----- PROVIDED DATA
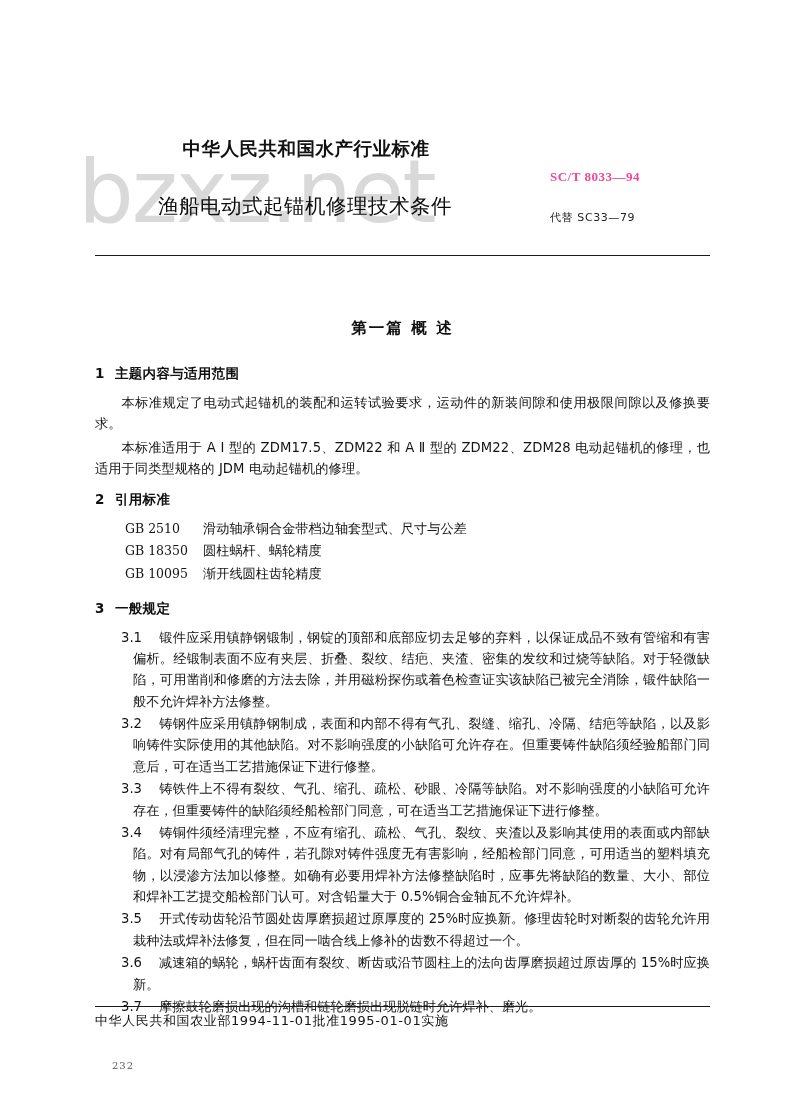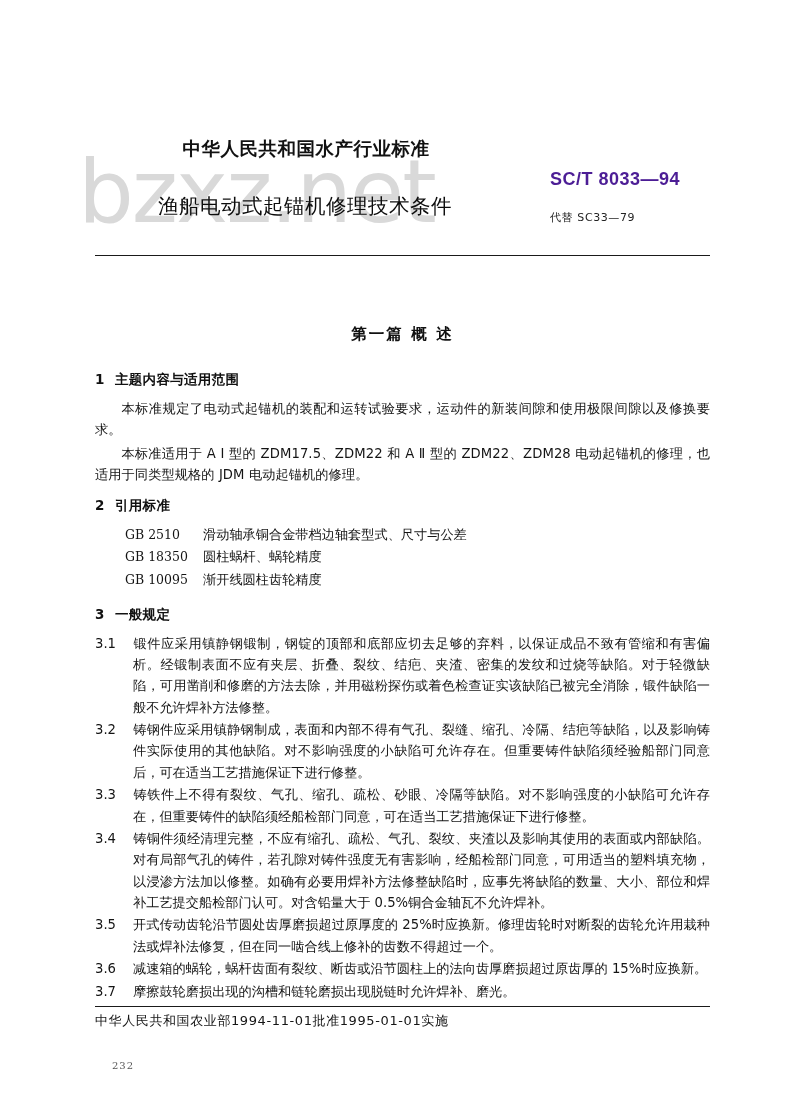--- a/index.html
+++ b/index.html
@@ -73,11 +73,11 @@
     position: absolute;
     left: 455px;
     top: 33px;
-    font-family: Liberation Sans, sans-serif;
-    font-size: 18px;
+    font-family: Liberation Serif, serif;
+    font-size: 13px;
     font-weight: bold;
     letter-spacing: 0.5px;
-    color: #4c1d95;
+    color: #ec4899;
     white-space: nowrap;
   }
   .hdr-replaces {

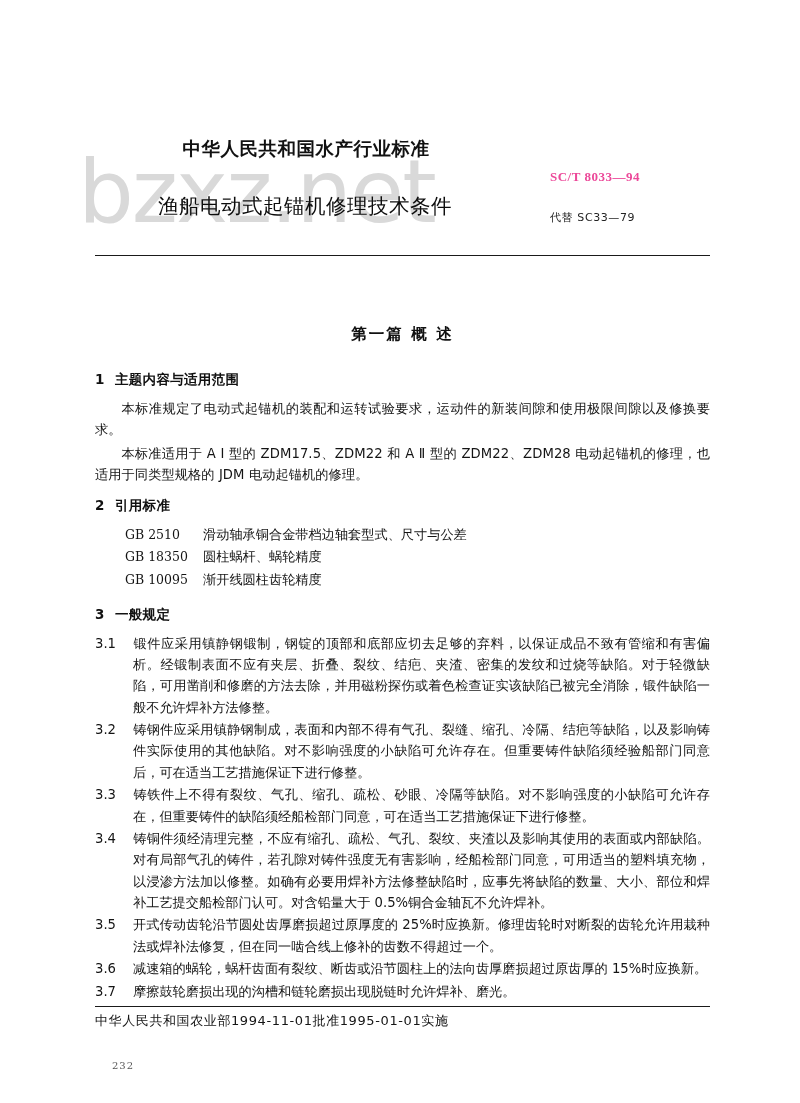--- a/index.html
+++ b/index.html
@@ -115,7 +115,7 @@
     font-size: 15.5px;
     font-weight: bold;
     letter-spacing: 2px;
-    margin: 14px 0 26px 0;
+    margin: 8px 0 26px 0;
     color: #111;
   }
 

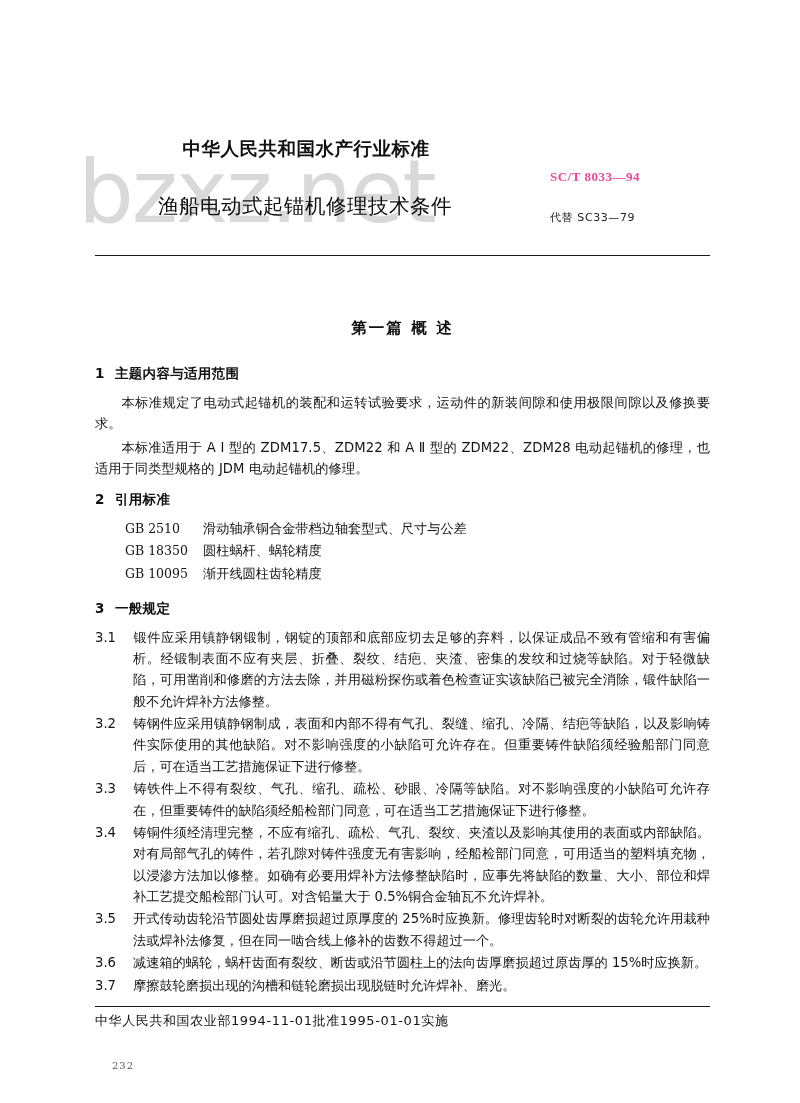--- a/index.html
+++ b/index.html
@@ -174,6 +174,7 @@
     width: 38px;
     text-indent: 0;
     font-family: "DejaVu Sans", "Liberation Sans", sans-serif;
+    margin-left: 26px;
   }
----------
:: TASK STATEMENT ::
All lines above between the line that contains "14px 0 26px 0;" and the last line of the entries, both included, must be transcribed exactly. No pictures are to appear.

:: COMPLETED EXERCISE ::
-    margin: 14px 0 26px 0;
+    margin: 8px 0 26px 0;
     color: #111;
   }
 

--- a/index.html
+++ b/index.html
@@ -174,6 +174,7 @@
     width: 38px;
     text-indent: 0;
     font-family: "DejaVu Sans", "Liberation Sans", sans-serif;
+    margin-left: 26px;
   }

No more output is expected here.